[Date Prev][Date Next][Thread Prev][Thread Next][Date Index][Thread Index]
[Guile-commits] 02/03: Port to Scheme of new BOM handling
From: |
Andy Wingo |
Subject: |
[Guile-commits] 02/03: Port to Scheme of new BOM handling |
Date: |
Thu, 05 May 2016 20:59:10 +0000 |
wingo pushed a commit to branch wip-port-refactor
in repository guile.
commit 6d15a71e8f7c61d67b8e6a3f9ac751ac918382b6
Author: Andy Wingo <address@hidden>
Date: Thu May 5 22:54:58 2016 +0200
Port to Scheme of new BOM handling
* libguile/ports.c (scm_specialize_port_encoding_x)

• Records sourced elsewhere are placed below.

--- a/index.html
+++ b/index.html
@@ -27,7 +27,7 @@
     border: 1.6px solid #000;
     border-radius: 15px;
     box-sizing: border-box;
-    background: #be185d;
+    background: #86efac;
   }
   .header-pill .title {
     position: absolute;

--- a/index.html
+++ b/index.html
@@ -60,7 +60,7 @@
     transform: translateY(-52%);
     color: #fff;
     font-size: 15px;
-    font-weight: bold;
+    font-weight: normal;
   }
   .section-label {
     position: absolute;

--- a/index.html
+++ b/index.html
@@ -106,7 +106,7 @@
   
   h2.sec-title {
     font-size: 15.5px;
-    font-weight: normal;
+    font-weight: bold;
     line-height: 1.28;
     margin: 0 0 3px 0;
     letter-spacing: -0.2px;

(scm_port_clear_stream_start_for_bom_read): New functions exported
to (ice-9 ports).
* module/ice-9/ports.scm (clear-stream-start-for-bom-read):
(fill-input, peek-char-and-len): Rework to handle BOM in fill-input
instead of once per peek-char.
---
libguile/ports.c | 49 +++++++++++++++++++++++++++++++++++++
module/ice-9/ports.scm | 63 ++++++++++++++++++++++++++++++++++++++----------
2 files changed, 99 insertions(+), 13 deletions(-)

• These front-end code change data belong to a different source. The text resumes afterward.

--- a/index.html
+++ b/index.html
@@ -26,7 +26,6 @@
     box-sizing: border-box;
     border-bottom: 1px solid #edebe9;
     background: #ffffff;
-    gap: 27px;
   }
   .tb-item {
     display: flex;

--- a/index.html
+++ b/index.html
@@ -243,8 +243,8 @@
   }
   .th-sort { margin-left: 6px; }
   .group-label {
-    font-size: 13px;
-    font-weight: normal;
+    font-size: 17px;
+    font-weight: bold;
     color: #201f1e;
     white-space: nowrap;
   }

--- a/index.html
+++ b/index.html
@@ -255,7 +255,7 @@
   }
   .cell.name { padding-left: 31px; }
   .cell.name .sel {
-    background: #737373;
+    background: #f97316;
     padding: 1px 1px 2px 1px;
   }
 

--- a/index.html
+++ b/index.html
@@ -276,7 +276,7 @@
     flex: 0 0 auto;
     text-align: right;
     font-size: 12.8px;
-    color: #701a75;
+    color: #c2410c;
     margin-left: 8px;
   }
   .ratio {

diff --git a/libguile/ports.c b/libguile/ports.c
index e8c79bc..e823436 100644
--- a/libguile/ports.c
+++ b/libguile/ports.c
@@ -1137,6 +1137,22 @@ prepare_iconv_descriptors (SCM port, SCM encoding)

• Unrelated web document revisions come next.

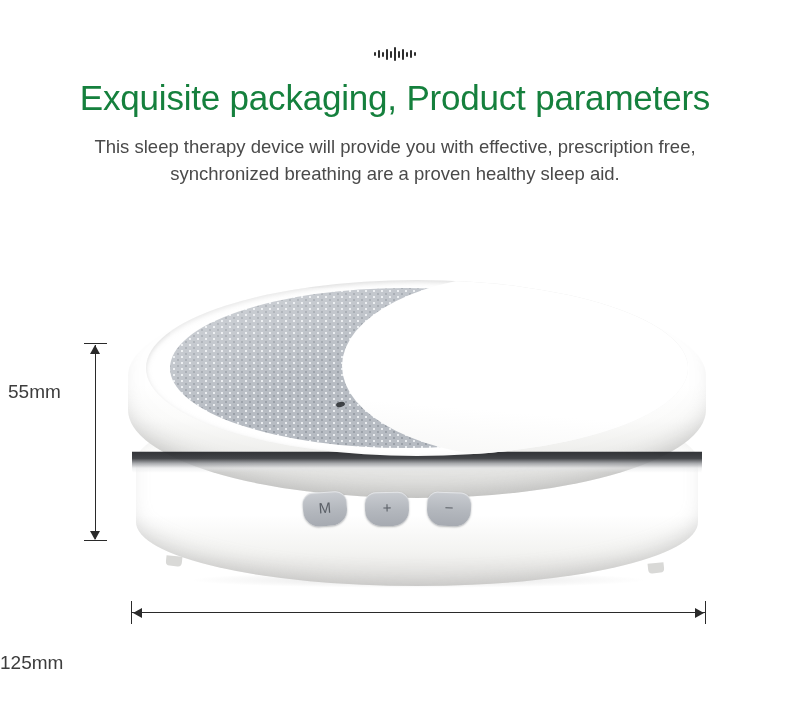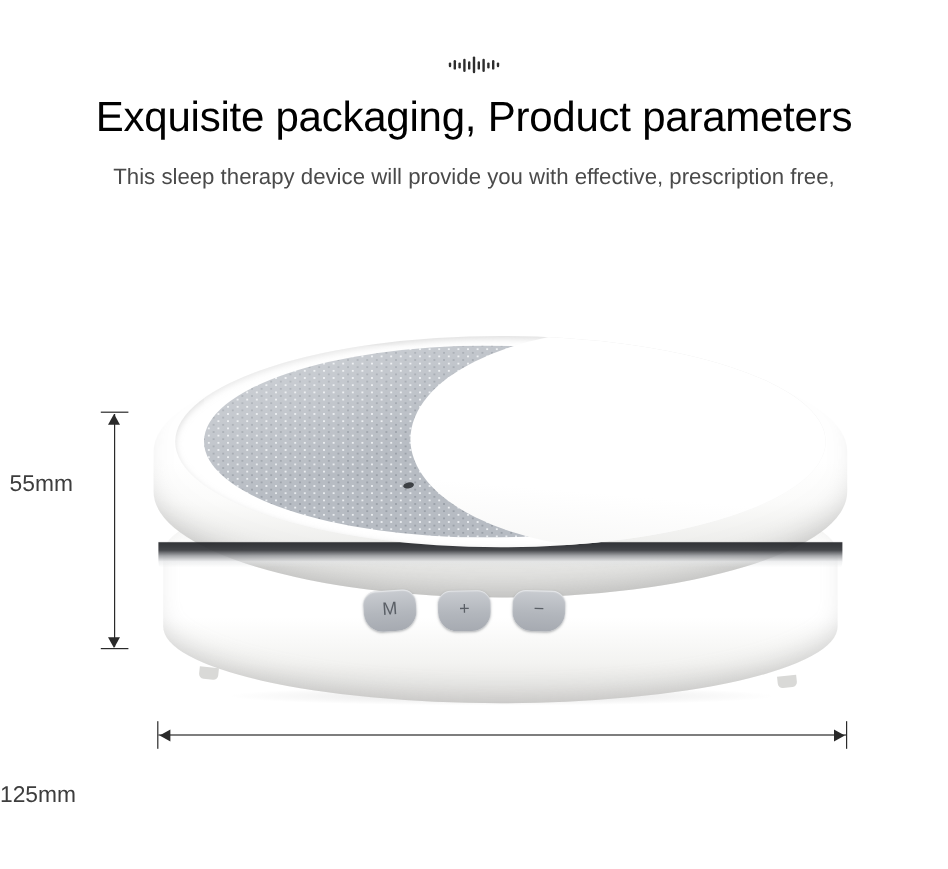--- a/index.html
+++ b/index.html
@@ -44,7 +44,7 @@
     font-size: 35px;
     line-height: 44px;
     letter-spacing: -0.2px;
-    color: #000000;
+    color: #15803d;
     font-weight: 400;
     white-space: nowrap;
   }

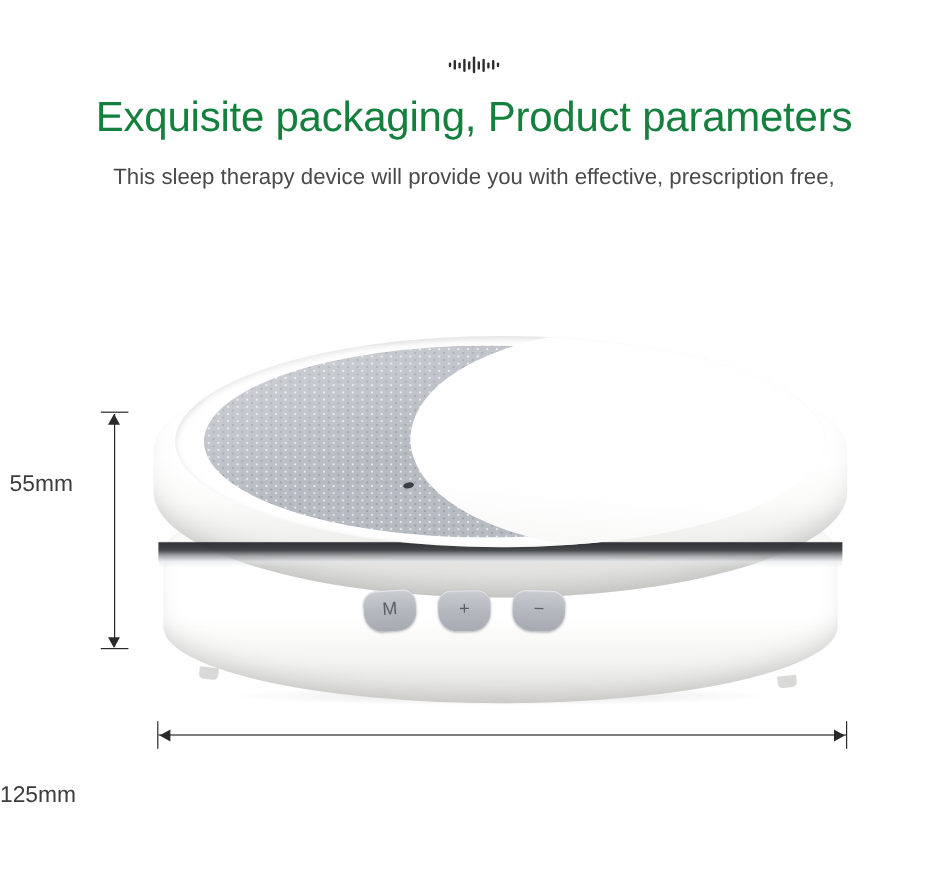--- a/index.html
+++ b/index.html
@@ -329,6 +329,7 @@
 
 <div class="page-desc">
   <span>This sleep therapy device will provide you with effective, prescription free,</span>
+  <span>synchronized breathing are a proven healthy sleep aid.</span>
 </div>
 
 <div class="product-stage">

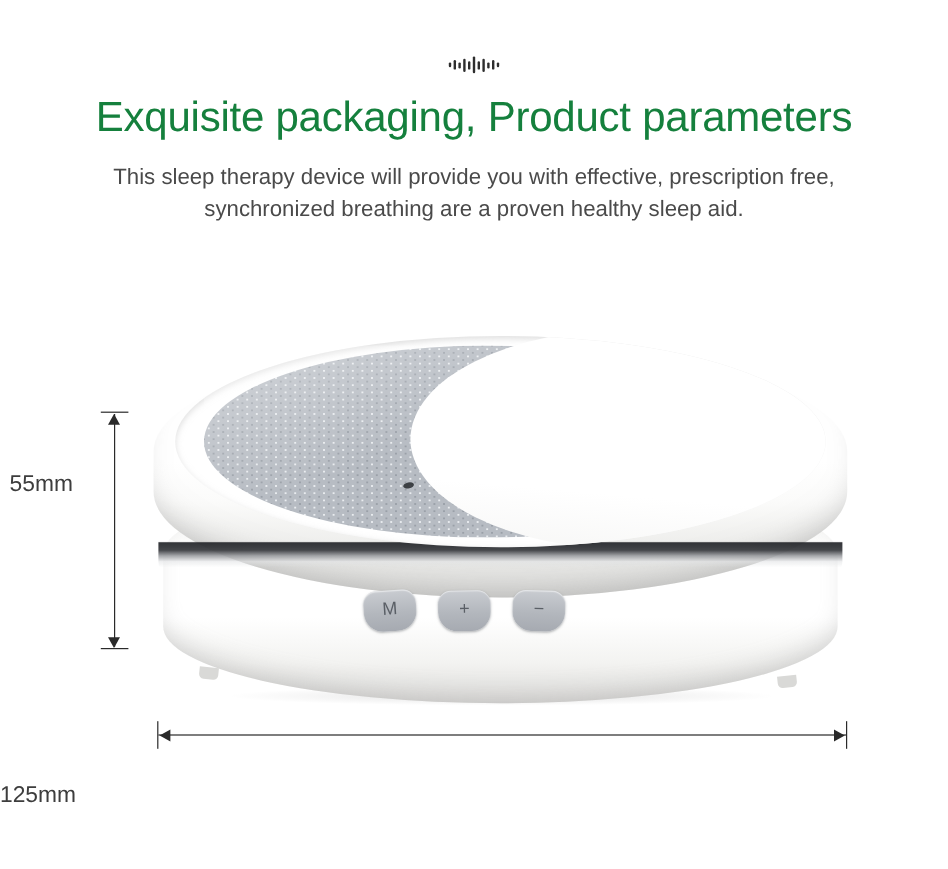--- a/index.html
+++ b/index.html
@@ -279,7 +279,6 @@
     text-align: left;
     font-size: 19px;
     color: #3d3d3d;
-    margin-top: 12px;
   }
 
   .hdim-shaft  { left: 132px; top: 612px; width: 573px; height: 1px; }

(encoding, SCM_INPUT_PORT_P (port), SCM_OUTPUT_PORT_P (port));
}
+SCM_INTERNAL SCM scm_specialize_port_encoding_x (SCM port, SCM encoding);
+SCM_DEFINE (scm_specialize_port_encoding_x,
+ "specialize-port-encoding!", 2, 0, 0,
+ (SCM port, SCM encoding),
+ "")
+#define FUNC_NAME s_scm_specialize_port_encoding_x
+{
+ SCM_VALIDATE_PORT (1, port);
+ SCM_VALIDATE_SYMBOL (2, encoding);
+
+ prepare_iconv_descriptors (port, encoding);
+
+ return SCM_UNSPECIFIED;
+}
+#undef FUNC_NAME
+
scm_t_iconv_descriptors *
scm_i_port_iconv_descriptors (SCM port)
{
@@ -2351,6 +2367,39 @@ port_clear_stream_start_for_bom_read (SCM port, enum
bom_io_mode io_mode)
return 0;
}
+SCM_INTERNAL SCM scm_port_clear_stream_start_for_bom_read (SCM port);
+SCM_DEFINE (scm_port_clear_stream_start_for_bom_read,
+ "port-clear-stream-start-for-bom-read", 1, 0, 0,
+ (SCM port),
+ "")
+#define FUNC_NAME s_scm_port_clear_stream_start_for_bom_read
+{
+ scm_t_port_internal *pti;
+ scm_t_port *pt;
+
+ SCM_VALIDATE_PORT (1, port);
+
+ pti = SCM_PORT_GET_INTERNAL (port);
+ if (!pti->at_stream_start_for_bom_read)
+ return 0;
+
+ /* Maybe slurp off a byte-order marker. */
+ pt = SCM_PTAB_ENTRY (port);
+ pti->at_stream_start_for_bom_read = 0;
+
+ if (!pti->at_stream_start_for_bom_read)
+ return SCM_BOOL_F;
+
+ /* Maybe slurp off a byte-order marker. */
+ pt = SCM_PTAB_ENTRY (port);
+ pti->at_stream_start_for_bom_read = 0;
+ if (pt->rw_random)
+ pti->at_stream_start_for_bom_write = 0;
+
+ return SCM_BOOL_T;
+}
+#undef FUNC_NAME
+
static void
port_clear_stream_start_for_bom_write (SCM port, enum bom_io_mode io_mode)
{
diff --git a/module/ice-9/ports.scm b/module/ice-9/ports.scm
index 0c42331..41eb866 100644
--- a/module/ice-9/ports.scm
+++ b/module/ice-9/ports.scm
@@ -203,7 +203,50 @@ interpret its input and output."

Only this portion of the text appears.